Aus dem Französischen von Doris-Butz-Striebel und Tresy Lejoly. Menschen haben unter Aufbietung aller intellektuellen Kräfte immer auf das Erlebnis von Naturkatastrophen reagieren müssen, sie haben immer versucht, doch einen Sinn zu finden: Strafe Gottes, Prüfung der Gottesfürchtigen oder der Gerechten, Ansporn zur Aufbietung aller dem Menschen möglichen Entwicklung technischer oder moralischer Art. Eine Geschichte der Katastrophenbewältigung, wie sie der Genfer Historiker François Walter schreibt, steht also weit jenseits von modischem Katastrophismus und schön gruseliger Heraufbeschwörung aller möglichen und unumgänglichen Apokalypsen. Sie erweist vielmehr, dass die Antworten des 16. oder 18. Jahrhunderts auf das Unbegreifliche nicht etwa wertlos oder unbedeutend sind, bloß weil die Naturwissenschaft ein paar Schrittchen weitergekommen ist: Auch der Tsunami zu Weihnachten 2004 bleibt sinnlos.
Rezensionsnotiz zu
Neue Zürcher Zeitung, 07.04.2010
Rezensent Urs Hafner hat mit gespanntem Interesse Francois Walters Kulturgeschichte der Katastrophen vom 16. Jahrhundert bis in die Gegenwart gelesen und nimmt als Fazit der Lektüre mit, dass der Mensch seit jeher angesichts katastrophischer Vorkommnisse nach spirituellen Erklärungen sucht.

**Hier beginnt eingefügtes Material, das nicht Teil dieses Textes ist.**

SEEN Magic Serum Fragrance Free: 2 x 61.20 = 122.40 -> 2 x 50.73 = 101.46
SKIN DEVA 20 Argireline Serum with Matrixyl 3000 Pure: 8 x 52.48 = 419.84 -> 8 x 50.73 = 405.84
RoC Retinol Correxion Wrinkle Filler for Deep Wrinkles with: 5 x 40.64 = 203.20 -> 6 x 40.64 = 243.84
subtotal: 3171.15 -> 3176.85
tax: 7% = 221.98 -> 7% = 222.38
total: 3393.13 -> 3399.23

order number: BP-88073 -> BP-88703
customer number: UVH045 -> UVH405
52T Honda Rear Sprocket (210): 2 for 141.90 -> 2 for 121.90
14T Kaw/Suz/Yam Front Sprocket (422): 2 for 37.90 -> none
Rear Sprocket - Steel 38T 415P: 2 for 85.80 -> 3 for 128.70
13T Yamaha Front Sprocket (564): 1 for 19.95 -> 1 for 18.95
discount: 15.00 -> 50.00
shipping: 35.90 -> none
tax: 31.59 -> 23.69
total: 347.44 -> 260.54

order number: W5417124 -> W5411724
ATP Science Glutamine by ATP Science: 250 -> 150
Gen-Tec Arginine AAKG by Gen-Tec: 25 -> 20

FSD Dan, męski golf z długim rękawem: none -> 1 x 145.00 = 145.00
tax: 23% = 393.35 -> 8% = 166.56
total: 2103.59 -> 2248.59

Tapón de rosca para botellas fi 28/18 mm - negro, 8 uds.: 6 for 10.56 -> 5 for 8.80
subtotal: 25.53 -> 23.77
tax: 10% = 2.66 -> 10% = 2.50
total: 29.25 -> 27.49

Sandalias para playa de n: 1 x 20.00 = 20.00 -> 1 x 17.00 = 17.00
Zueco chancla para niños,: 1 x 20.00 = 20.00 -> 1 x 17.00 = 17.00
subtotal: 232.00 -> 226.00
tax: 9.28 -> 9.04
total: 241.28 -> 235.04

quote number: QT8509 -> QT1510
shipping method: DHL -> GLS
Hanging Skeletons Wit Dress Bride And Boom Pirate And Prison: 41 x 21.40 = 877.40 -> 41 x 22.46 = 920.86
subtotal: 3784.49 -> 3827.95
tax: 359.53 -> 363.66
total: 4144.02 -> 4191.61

Der Genfer Historiker Walter untersucht vom Vulkanausbruch bis zu Nuklearunfällen oder den Anschlägen vom 11. September, wie unterschiedlich Gesellschaften mit den jeweiligen Katastrophen umgegangen sind, erklärt der Rezensent. Dabei mache der Autor keineswegs eine "lineare" Entwicklung im Sinne von irrealer Reaktion im Mittelalter zu wissenschaftlich rationaler Verarbeitung der Katastrophe in der Gegenwart, betont Hafner. Vielmehr hat Walter festgestellt, dass beispielsweise auch auf heutige Katastrophen durchaus "spirituelle Reaktionen" zu bemerken sind, die sich beispielsweise in einer quasireligiösen "alarmistischen Ökologie" Bahn brechen. Ihn hat das, wie er lobt, inspirierende Buch davon überzeugt, dass der Mensch religiöse, spirituelle oder zumindest symbolische Hilfen im Katastrophenfall braucht. Dass er aber tatsächlich des "Heiligen" bedarf, wie der Autor resümiert, scheint dem Rezensenten dann doch übertrieben.